Work task:
If an entry below holds a picture, leave the picture out and print the rest exactly.

[Stored items from a collection]

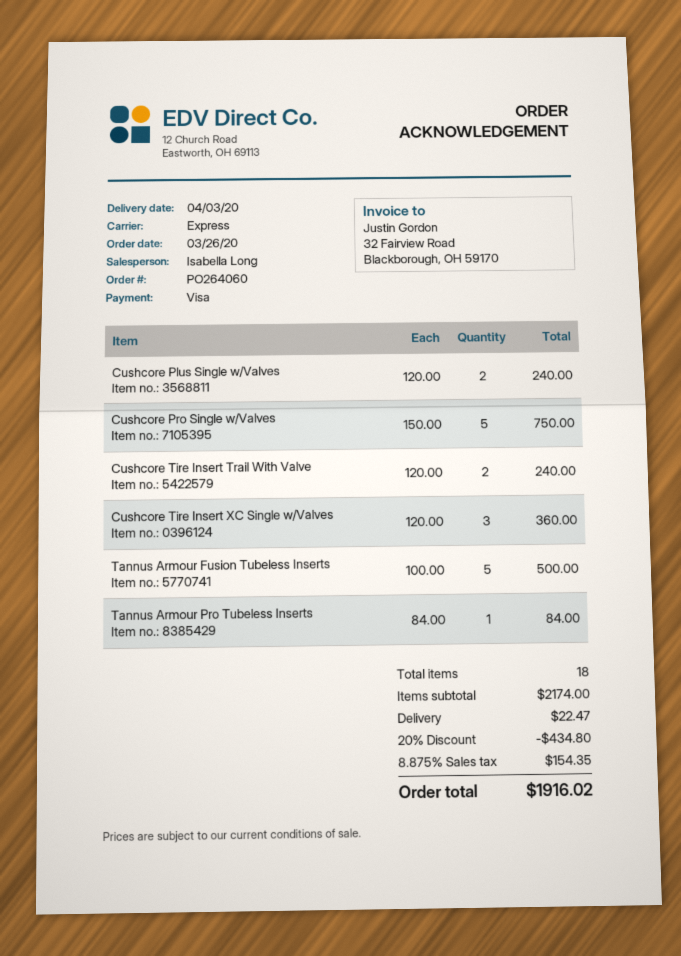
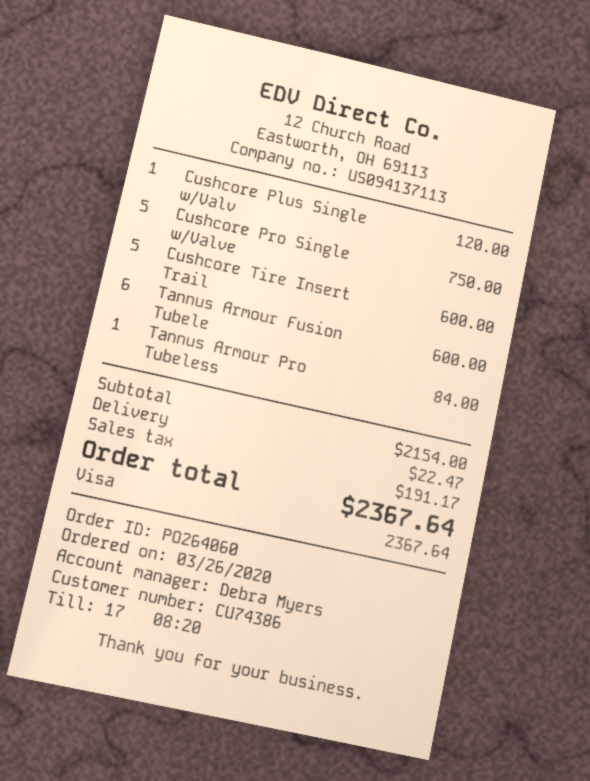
sales rep: Isabella Long -> Debra Myers
Cushcore Plus Single w/Valves: 2 for 240.00 -> 1 for 120.00
Cushcore Tire Insert Trail With Valve: 2 for 240.00 -> 5 for 600.00
Cushcore Tire Insert XC Single w/Valves: 3 for 360.00 -> none
Tannus Armour Fusion Tubeless Inserts: 5 for 500.00 -> 6 for 600.00
subtotal: 2174.00 -> 2154.00
discount: 20% = 434.80 -> none
tax: 154.35 -> 191.17
total: 1916.02 -> 2367.64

Reply:
sales rep: Isabella Long -> Debra Myers
Cushcore Plus Single w/Valves: 2 for 240.00 -> 1 for 120.00
Cushcore Tire Insert Trail With Valve: 2 for 240.00 -> 5 for 600.00
Cushcore Tire Insert XC Single w/Valves: 3 for 360.00 -> none
Tannus Armour Fusion Tubeless Inserts: 5 for 500.00 -> 6 for 600.00
subtotal: 2174.00 -> 2154.00
discount: 20% = 434.80 -> none
tax: 154.35 -> 191.17
total: 1916.02 -> 2367.64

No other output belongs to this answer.